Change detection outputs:
------------------------------

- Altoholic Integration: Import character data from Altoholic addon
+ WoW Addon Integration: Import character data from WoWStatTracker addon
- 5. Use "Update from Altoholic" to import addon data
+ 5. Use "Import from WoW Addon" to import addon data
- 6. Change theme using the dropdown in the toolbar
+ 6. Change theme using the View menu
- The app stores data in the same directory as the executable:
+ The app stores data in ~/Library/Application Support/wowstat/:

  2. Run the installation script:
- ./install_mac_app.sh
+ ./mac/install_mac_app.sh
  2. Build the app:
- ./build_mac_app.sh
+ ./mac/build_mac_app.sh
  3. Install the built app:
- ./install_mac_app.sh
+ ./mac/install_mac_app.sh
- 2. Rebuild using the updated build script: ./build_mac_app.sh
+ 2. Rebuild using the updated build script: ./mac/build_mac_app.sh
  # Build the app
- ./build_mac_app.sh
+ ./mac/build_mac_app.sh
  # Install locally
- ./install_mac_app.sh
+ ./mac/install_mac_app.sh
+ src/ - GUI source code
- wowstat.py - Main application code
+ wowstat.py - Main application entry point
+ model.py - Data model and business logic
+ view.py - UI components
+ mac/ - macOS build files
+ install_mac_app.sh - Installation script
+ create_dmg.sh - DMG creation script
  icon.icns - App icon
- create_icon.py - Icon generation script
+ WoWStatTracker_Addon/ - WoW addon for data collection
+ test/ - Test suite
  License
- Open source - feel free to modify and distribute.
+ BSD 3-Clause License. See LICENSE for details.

------------------------------

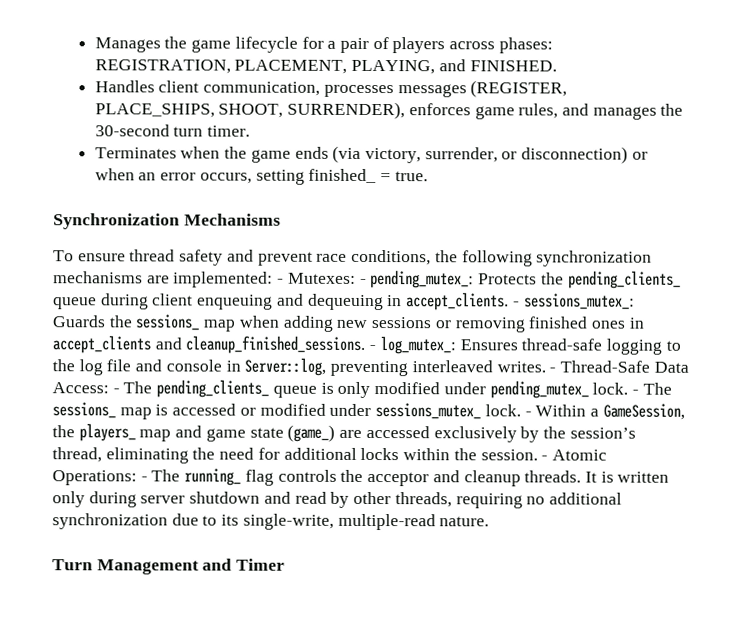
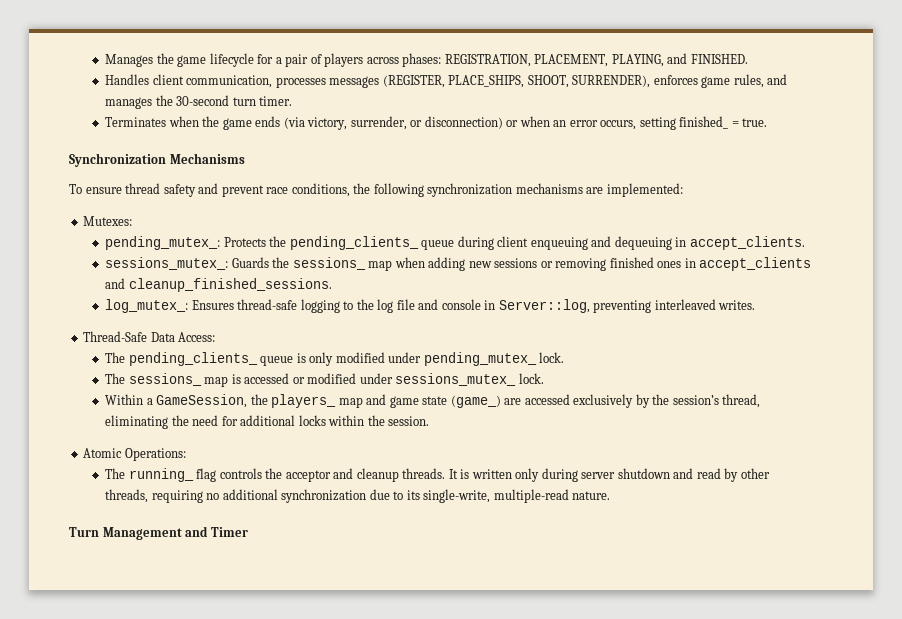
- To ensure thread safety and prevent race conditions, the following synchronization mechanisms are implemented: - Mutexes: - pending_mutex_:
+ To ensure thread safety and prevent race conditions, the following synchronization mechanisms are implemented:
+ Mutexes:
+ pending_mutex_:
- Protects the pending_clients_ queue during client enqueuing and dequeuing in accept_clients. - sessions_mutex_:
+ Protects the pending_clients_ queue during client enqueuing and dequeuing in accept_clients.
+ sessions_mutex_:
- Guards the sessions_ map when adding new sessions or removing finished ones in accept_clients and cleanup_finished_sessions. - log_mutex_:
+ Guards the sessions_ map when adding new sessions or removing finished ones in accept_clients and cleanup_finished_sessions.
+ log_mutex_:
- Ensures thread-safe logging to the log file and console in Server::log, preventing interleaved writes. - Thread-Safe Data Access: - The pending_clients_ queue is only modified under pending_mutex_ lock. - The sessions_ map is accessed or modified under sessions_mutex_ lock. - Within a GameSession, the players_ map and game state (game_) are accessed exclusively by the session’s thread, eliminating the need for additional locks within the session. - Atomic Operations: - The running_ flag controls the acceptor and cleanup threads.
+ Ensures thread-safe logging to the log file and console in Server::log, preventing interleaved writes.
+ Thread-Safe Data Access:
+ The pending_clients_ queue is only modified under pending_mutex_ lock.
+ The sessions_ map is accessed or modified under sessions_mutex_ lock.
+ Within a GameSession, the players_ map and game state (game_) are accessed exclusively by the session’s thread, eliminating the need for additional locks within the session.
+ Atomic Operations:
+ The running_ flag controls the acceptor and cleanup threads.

------------------------------

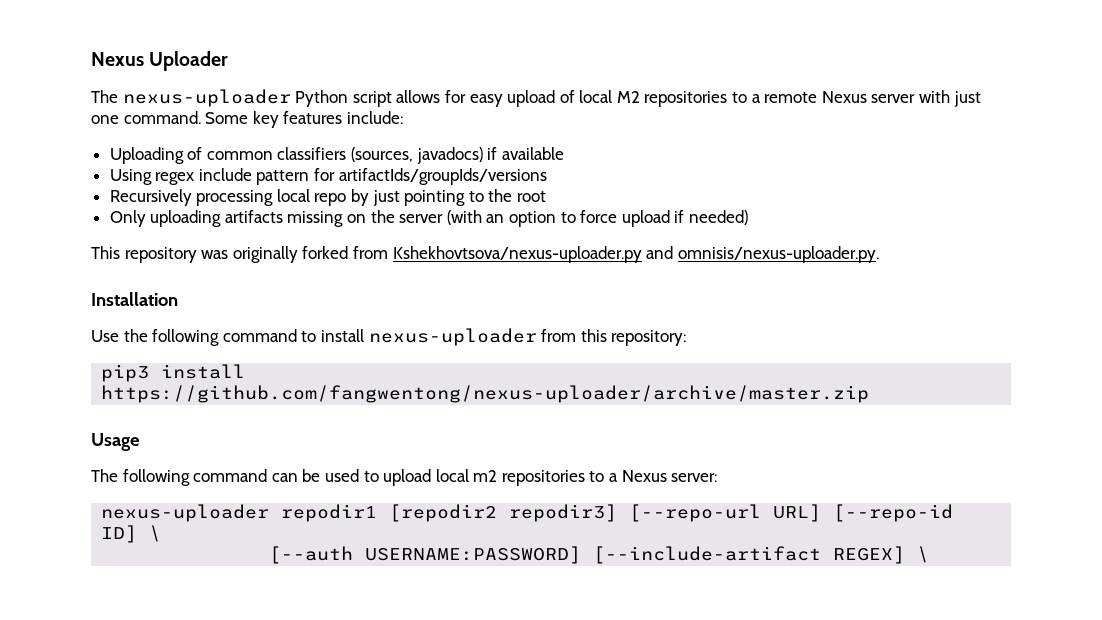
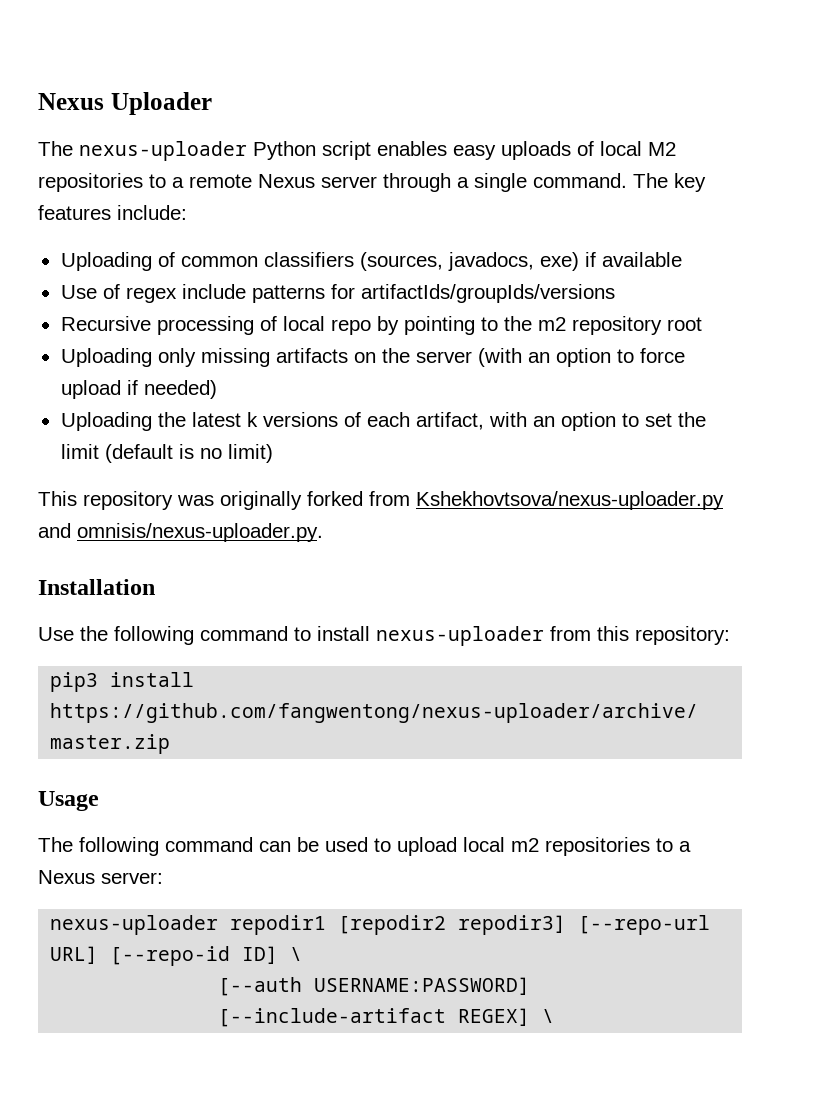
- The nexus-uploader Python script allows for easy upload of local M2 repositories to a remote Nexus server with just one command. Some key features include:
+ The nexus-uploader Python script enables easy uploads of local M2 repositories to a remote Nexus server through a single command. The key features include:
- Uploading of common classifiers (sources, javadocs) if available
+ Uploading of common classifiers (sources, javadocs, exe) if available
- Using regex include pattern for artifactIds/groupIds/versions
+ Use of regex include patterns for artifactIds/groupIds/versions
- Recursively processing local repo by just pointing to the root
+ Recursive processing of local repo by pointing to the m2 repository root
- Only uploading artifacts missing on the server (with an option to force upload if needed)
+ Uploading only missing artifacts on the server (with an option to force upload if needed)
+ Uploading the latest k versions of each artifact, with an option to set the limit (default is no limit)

------------------------------

→ **Your objective**
Every line above with the word "logging" is to be copied out.

→ **Exercise answer**
- Ensures thread-safe logging to the log file and console in Server::log, preventing interleaved writes. - Thread-Safe Data Access: - The pending_clients_ queue is only modified under pending_mutex_ lock. - The sessions_ map is accessed or modified under sessions_mutex_ lock. - Within a GameSession, the players_ map and game state (game_) are accessed exclusively by the session’s thread, eliminating the need for additional locks within the session. - Atomic Operations: - The running_ flag controls the acceptor and cleanup threads.
+ Ensures thread-safe logging to the log file and console in Server::log, preventing interleaved writes.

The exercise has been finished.